Максим Кривонос посмотрел на Данилу Выговского взглядом долгим и недобрым.
— А зачем, — спросил он, — твой брат Иван пишет сии универсалы?
— На то воля гетмана, — ответил Данила высокомерно, — Гетман боится, что поляки задержат наших послов, отправленных на сейм.
— Посылать было незачем, — Кривонос не отводил взгляда с лица Данилы. — Ну, да уж коли послали, воротить надо… Ты скажи о крестьянах. Чья это думка, крестьян отваживать от нашего общего дела? Твоя? Старшего братца твоего, Вани? Или самого Богдана?
— Почему моя? — заволновался Данила. — Совсем не моя! Да только многие у нас так думают.
— Где у нас?
— В Чигирине.
— Ишь стольный град! — Кривонос медленно накрутил на палец оселедец. — Чигиринские императоры. И много вас таких?
— Если крестьян отвадить от земли, если все казаками станут… — твердо начал Данила Выговский.
— То нашим милостям есть будет нечего! — подхватил Кривонос. — А думают ли у вас в Чигирине о том, что есть будет не только нечего, но и некому.
Лицо у Данилы дрогнуло. Молчал.
Кривонос позвал старых запорожцев.
— Распределить казаков по крестьянским купам. На деле покажите, как города нужно брать.
Через два часа Клебань пала.
12
Любит ли автор своего героя? И что это за герой, если на уме у него одно, на словах другое, на деле третье?
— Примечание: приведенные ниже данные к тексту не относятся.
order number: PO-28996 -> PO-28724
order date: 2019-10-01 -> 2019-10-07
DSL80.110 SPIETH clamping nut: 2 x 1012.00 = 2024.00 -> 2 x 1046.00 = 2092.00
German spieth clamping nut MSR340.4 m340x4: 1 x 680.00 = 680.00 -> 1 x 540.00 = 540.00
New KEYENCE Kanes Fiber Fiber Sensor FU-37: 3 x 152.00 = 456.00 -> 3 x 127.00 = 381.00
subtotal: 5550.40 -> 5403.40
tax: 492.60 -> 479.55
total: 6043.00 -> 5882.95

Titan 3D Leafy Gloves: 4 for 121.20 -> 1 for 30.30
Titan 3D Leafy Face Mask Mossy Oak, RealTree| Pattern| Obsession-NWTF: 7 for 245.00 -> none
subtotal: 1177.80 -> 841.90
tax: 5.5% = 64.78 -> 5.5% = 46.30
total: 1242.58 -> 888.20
Где же красота подвига?
Но ведь подвиг-то каков!
Между Сциллой — Турецкой империей и Харибдой — Речью Посполитой провел не кораблик — народ свой и вопреки неблагополучным стечениям обстоятельств, распрям, заговорам, непониманию соединил народ с народом, землю с землею, надежду с надеждой, правду с правдой.
Прихорашивание, умалчиванье, обеление образа Хмельницкого — канонизация во святые великого государственного деятеля не только заслоняет, но и принижает ту дальновидную, чудовищную по объему работу, которую совершил сотник с хутора Суботов.
Хранители эталонной иконы пусть припомнят тех средневековых римских пап, которые в благих целях, дабы не вызвать кривотолков и самомыслия, спрятали от верующих Библию и получили — Лютера.
Хмельницкий — сын своего народа, своей эпохи и своего класса. Вчера — сотник, сегодня — гетман, он не имел ни аппарата, ни времени на изучение настроений политических группировок внутри Украины, в Польше, в Москве, в Крыму, в Турции, в Молдавии…
Ответственность за жизнь целого народа поднимала в нем всю его казачью отвагу, но и всю хитрость степняка живущего на просторе, со всех сторон открытом не только для друзей.
Пять лет войны, когда в союзниках извечный враг, не обошлись без мелких промахов и тяжких ошибок. Но ведь политика Хмельницкого — политика победителя. Он победил, и нам, потомкам, дорога правда этой победы. Нам дорого знать, какими путями шли к воссоединению украинский и русский народы.